In the last  three year’s, our poor tree has been put through something akin to the tree world’s trials of Job.  Its first three bruisings came compliments of the Oklahoma weather rollercoaster.   Three yeasrs ago, our State was in the midst of a long drought.  As luck woud have it, the drought was broken briefly the day we moved in, by a  light Methodist sprinkle of water falling from the sky.  Though not a Baptist dunking, it did a fine job of baptizing us into our new life in Mesta Park.  

Our  first  summer proved a scorcher, with many broken record days of over 100 degree heat.   And our poor old Magnolia just suffered  since I didn’t know to  give it a slow and long weekly drink.  The following  summer we experienced a monsoon, when the entire month of June was one big rainy day.  Then six months later, we were crippled by freezing rain that ended up damaging and felling many old trees that in turn took out the neighborhood power lines.  I don’t think I’ll ever forget the arrival of the Oklahoma National Guard in front of our house, who chainsawed and stacked the remains of a fallen limb, that once reached across the street from a neighbor’s gorgeous American Elm.  The limb itself was large enough to completely cutoff traffic.  Our Magnolia lost a few limbs and more than a few branches and like the other trees of the neighborhood, has looked a little crippled ever since.

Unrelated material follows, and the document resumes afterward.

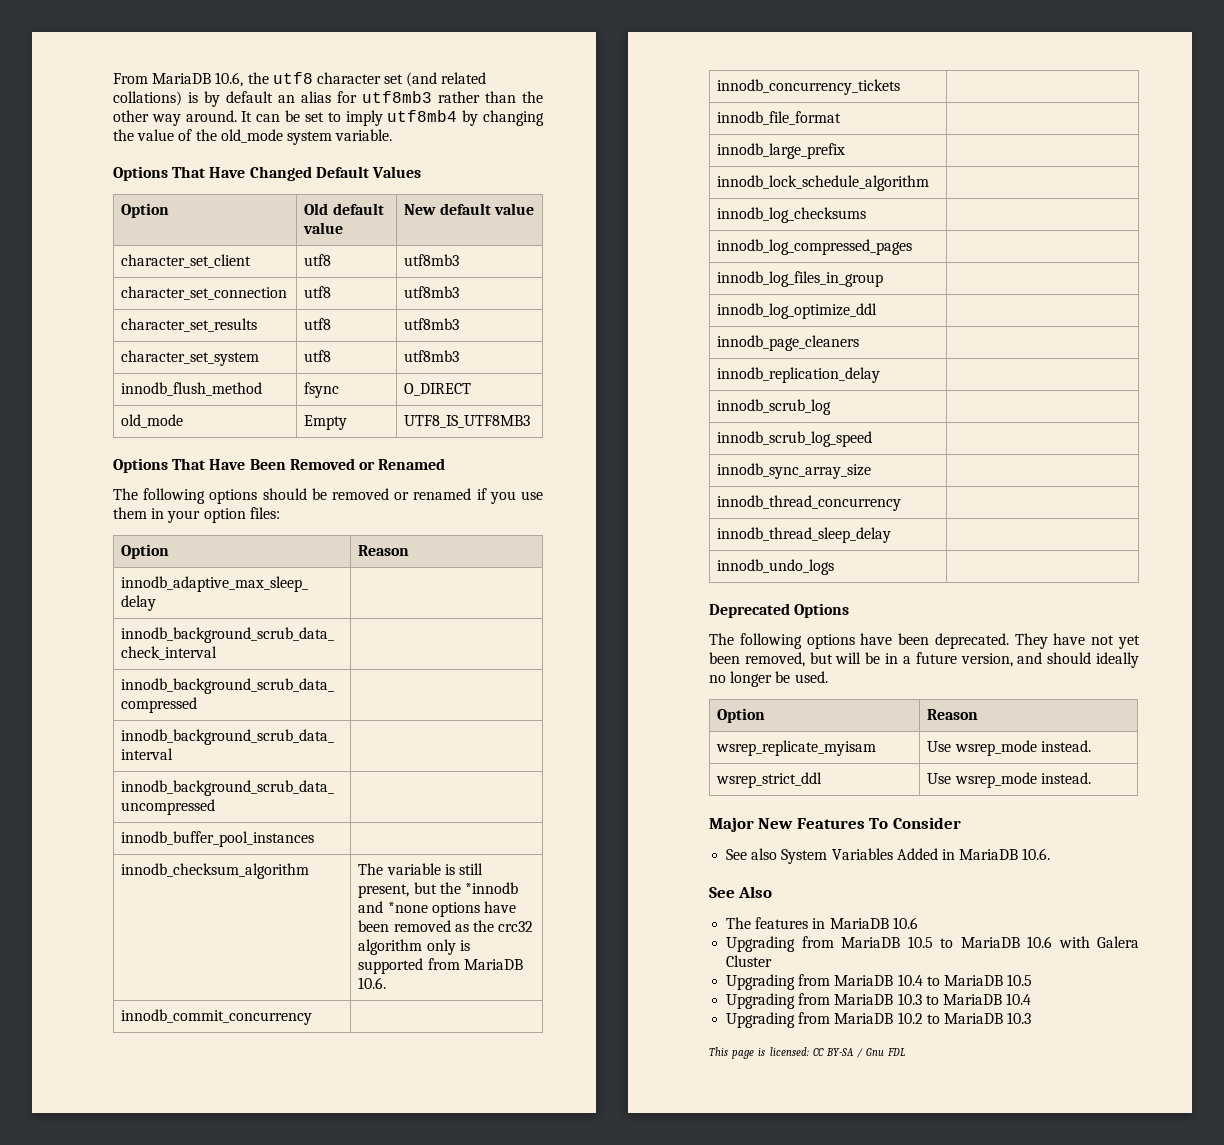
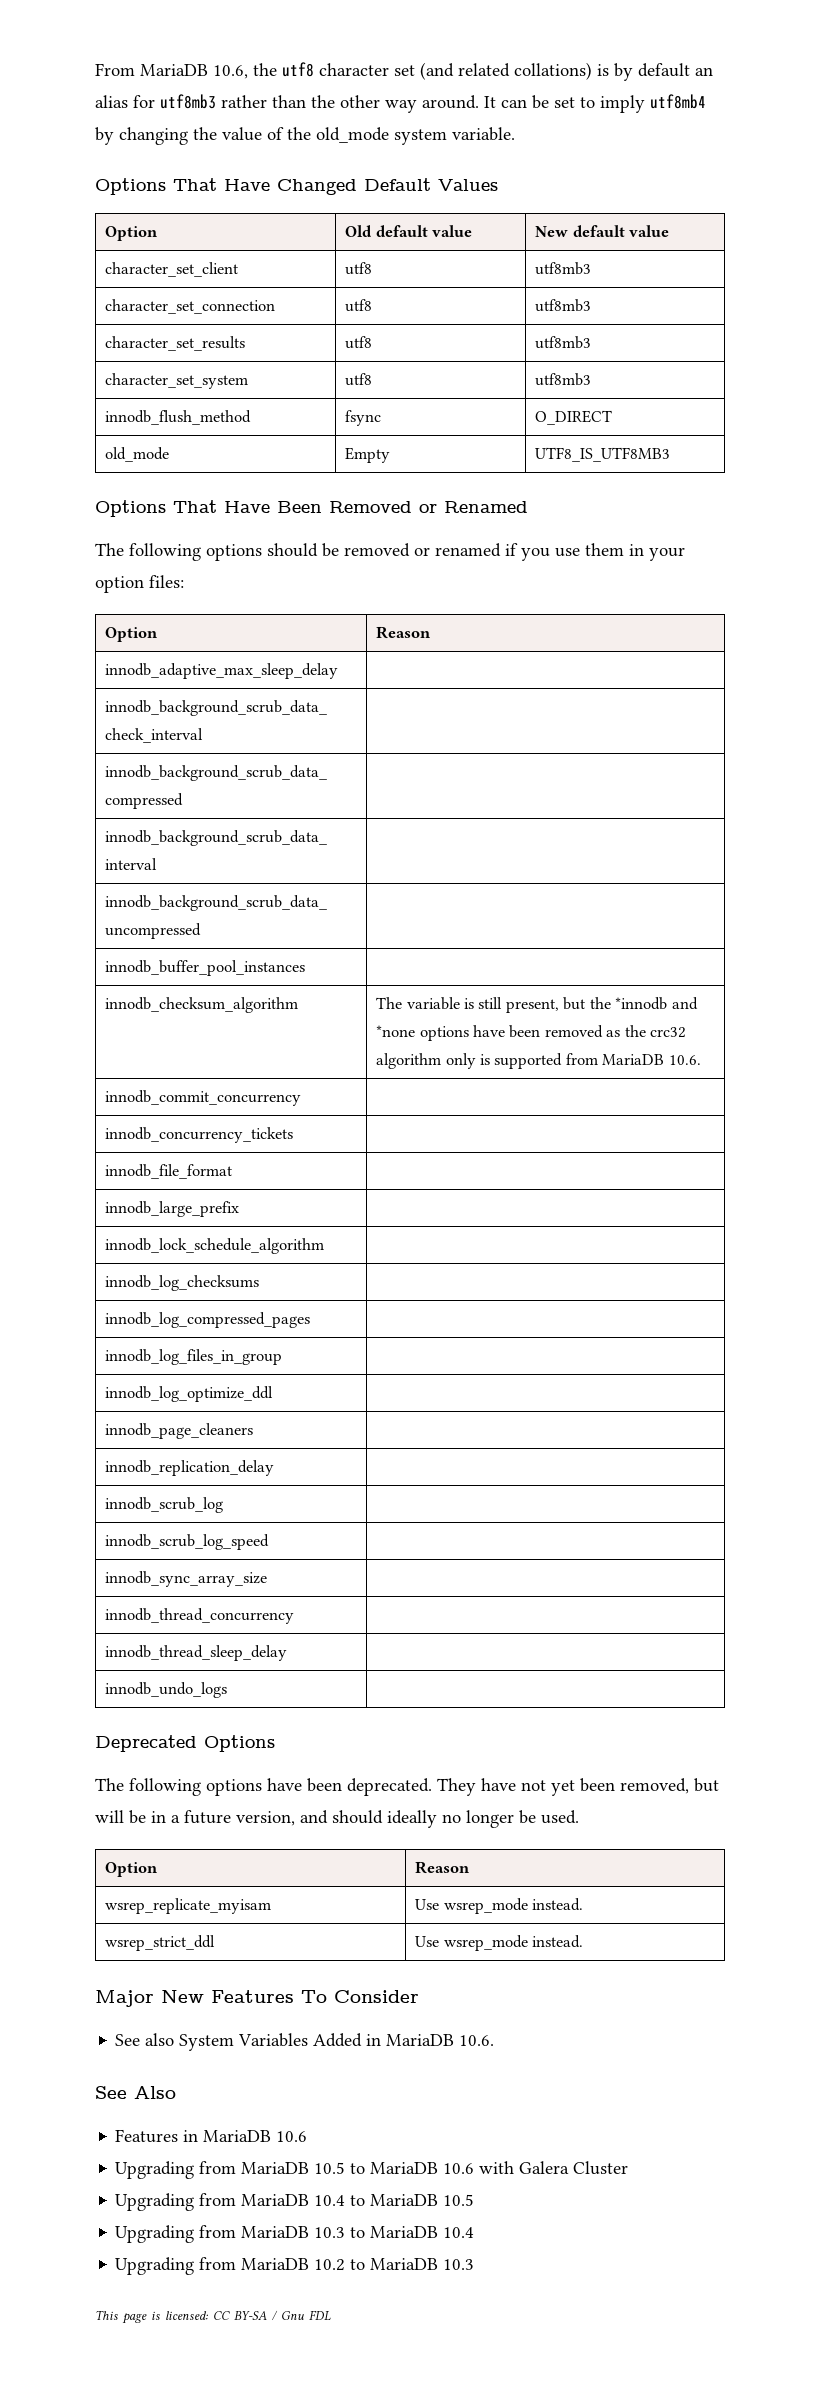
- The features in MariaDB 10.6
+ Features in MariaDB 10.6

Then last summer, as if the Oklahoma weather hadn’t done enough to kick this old  tree around, we gave it another beating by beginning our backyard construction project, distrubing  the tree’s root system.  After the damage was done I learned that Magnolia’s, more than most, just hate to have their feet messed with.  But so far, it lives.

May and June brings a lot of leaf drop on Magnolia trees in Oklahoma.  And while everyday is a leaf drop sort of day for a Magnolia, the tree absolutley rains leaves four weeks a year, even without wind.  This past week I’ve collected a full grocery sack every day.   And the transformation has been incredible — two weeks ago our tree had so many off color leaves it looked sick with yellow fever, while today its mostly a waxy green shiny.  

Magnolia leaf drop, which leaves a tree a little naked and exposed, is nature’s way of preparing the tree for its season of blooms.  Beneath all those yellow leaves on my old tree, were creamy Magnolia blooms waiting for their moment in the sun.  And I absolutely love Magnolia blooms.  Even now, one is partially opened with a bee  circling it madly, but kept from its vocation by the still strong Oklahoma wind. 

I pray our tree will prove a survivor just like that one down the street at the Murrah Memorial.  Two more years may tell whether its out of the woods.  And in the meantime, I’ll just watch the blooms unfold and tend to the tree’s needs, as best as I can, as this old Job steels itself for another long hot summer.  And while the tree wrestles with God for new life, I’ll just pick up its old cast-offs, offer it long and slow refreshing summer drinks, and let it soak in some Epsom Salts over the winter. 

And  unlike Job’s friends, I’ll attend its wounds in silence.